GODING: If you receive a scholarship or fellowship grant, you may be able to exclude from income all or part of the amount your receive. A candidate for a degree can exclude amounts received for tuition and fees to enroll at or attend an education organization—or fees, books, supplies, and equipment required for courses at the educational institution. Amounts used for room and board do not qualify. Payments for services required as a condition of receiving the scholarship or fellowship grant—including amounts received for teaching and research—must be included in income, even if the services are required of all candidates for the degree. These amounts would be shown on the "Wages, salaries, tips" line of Form 1040, 1040A or 1040EZ.19
GARCÍA: What "tuition credits" may be available to me towards sending my children to school?
GODING: There are two tax credits available to persons who pay higher education costs: the Hope credit and the Lifetime Learning credit.
The Hope credit (of up to $1,500 for qualified tuition and related expenses paid for each eligible student) is allowed for the first two years of the student's post-secondary education. To be eligible, the child must take at least one half of the normal full-time work load.
The Lifetime learning credit (of up to $1,000 for the total qualified tuition and related expenses paid during the tax year for all eligible students) is allowed for any year the student is enrolled in an eligible educational institution. This credit is available for any level of post-secondary education, including graduate-level, and can be used for one or more courses.
The amount of each credit is determined by the amount you pay for qualified tuition and related expenses for students and the amount of your modified adjusted gross income. Your education credits are phased out if your modified AGI is between $40,000 and $50,000 ($80,000 and $100,000 for joint return).
Taxpayers can elect only one of the higher education benefits in any tax year for any one child. Claim the credit using Form 8863, attached to either Form 1040 or 1040A.
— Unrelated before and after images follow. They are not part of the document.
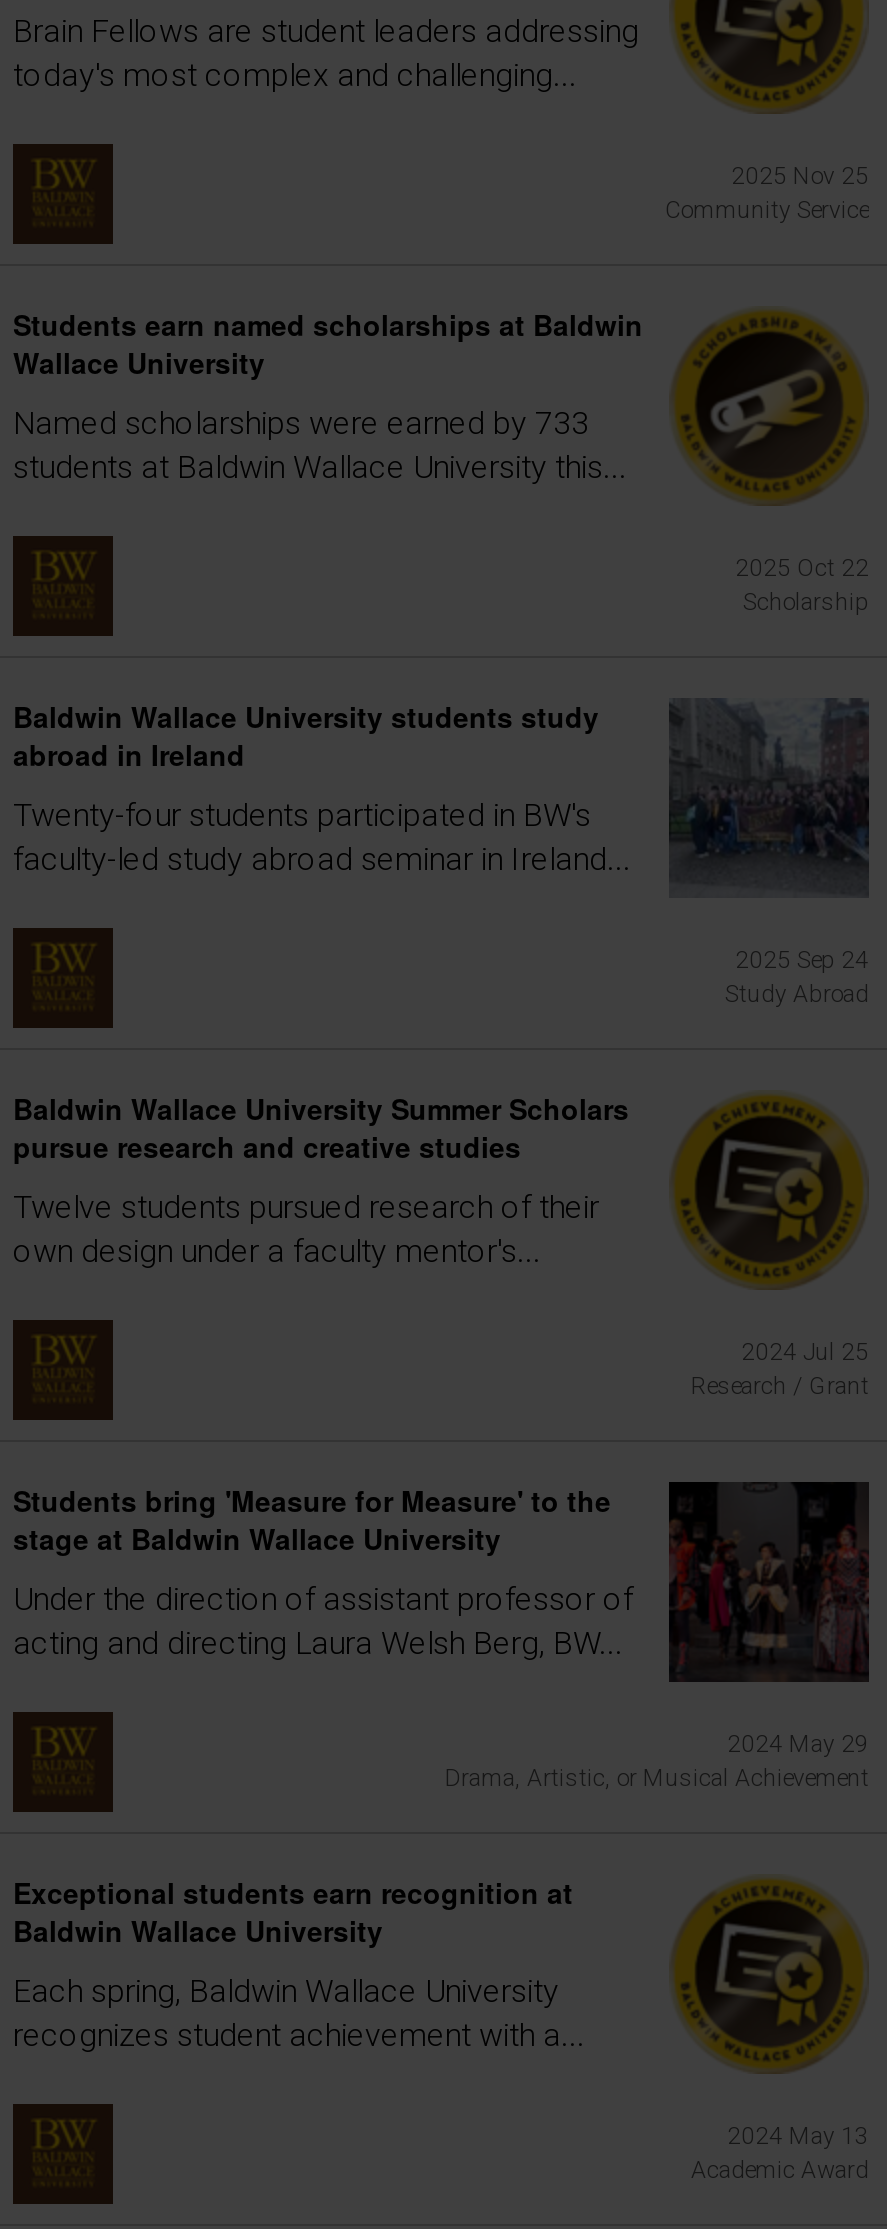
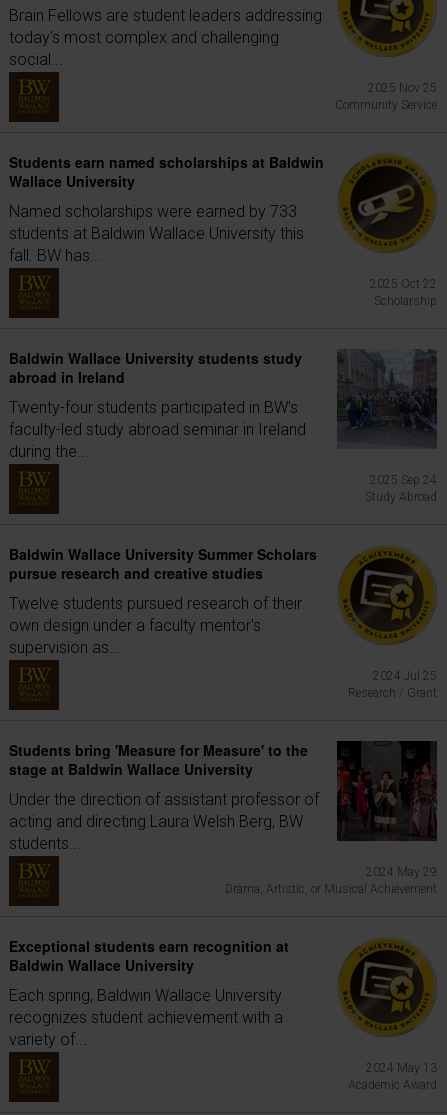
- today's most complex and challenging...
+ today's most complex and challenging
+ social...

- students at Baldwin Wallace University this...
+ students at Baldwin Wallace University this
+ fall. BW has...

- faculty-led study abroad seminar in Ireland...
+ faculty-led study abroad seminar in Ireland
+ during the...

- own design under a faculty mentor's...
+ own design under a faculty mentor's
+ supervision as...

- acting and directing Laura Welsh Berg, BW...
+ acting and directing Laura Welsh Berg, BW
+ students...

- recognizes student achievement with a...
+ recognizes student achievement with a
+ variety of...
Another education incentive provides for the deduction of student loan interest on loan interest payments due and paid after 1997. Regardless of when the loan was taken out, only interest paid during the first 60 months that interest payments are required is deductible. The deduction is up to $2,000 for the year 2000; and income limits do apply if modified AGI is between $40,000 and $55,000 ($60,000 and $75,000 for married filing jointly).20
GARCÍA: What is "depreciation," and how does it affect my final tax owed?
GODING: Depreciation is a decrease in the value of property over the time the property is being used. Events that can cause property to depreciate include wear and tear, age, deterioration, and obsolescence. You can get back your cost of certain property by taking deductions for depreciation. This includes taking a deduction for tangible personal and real property used in your trade or business. It affects the final tax owed in the form of a deduction, which decreases one's taxable income.
GARCÍA: I purchase considerable resources in order to keep up with the knowledge I need to do my job: books, sheet music, instruments and related supplies, computers, sound recordings, CD and cassette players, and more. Might any of these items be depreciable? What's the easiest process to claim them? Can I claim them all at once rather than over a schedule of numerous years?
GODING: If property you acquire to use in your business has a useful life longer than one year, you generally cannot deduct the entire cost as a business expense in the year you acquire it. You must spread the cost over more than one tax year and deduct part of it each year as depreciation.
To claim depreciation, you usually must be the owner of property and must use the property in your trade or business or for producing income. You can depreciate many different kinds of property: for example, machinery, buildings, vehicles, patents, copyrights, furniture, and equipment. However, it must meet all of the following requirements:
• It must be used in business or held to produce income.
• It must be expected to last more than one year (i.e., have a useful life that extends substantially beyond the year it is placed in service).
• It must be something that wears out, decays, gets used up, becomes obsolete, or loses its value from natural causes.
You begin to depreciate your property when you place it in service for use in your trade or business or for the production of income. You stop depreciating property either when you have fully recovered your cost or other basis or when you retire it from service, whichever happens first.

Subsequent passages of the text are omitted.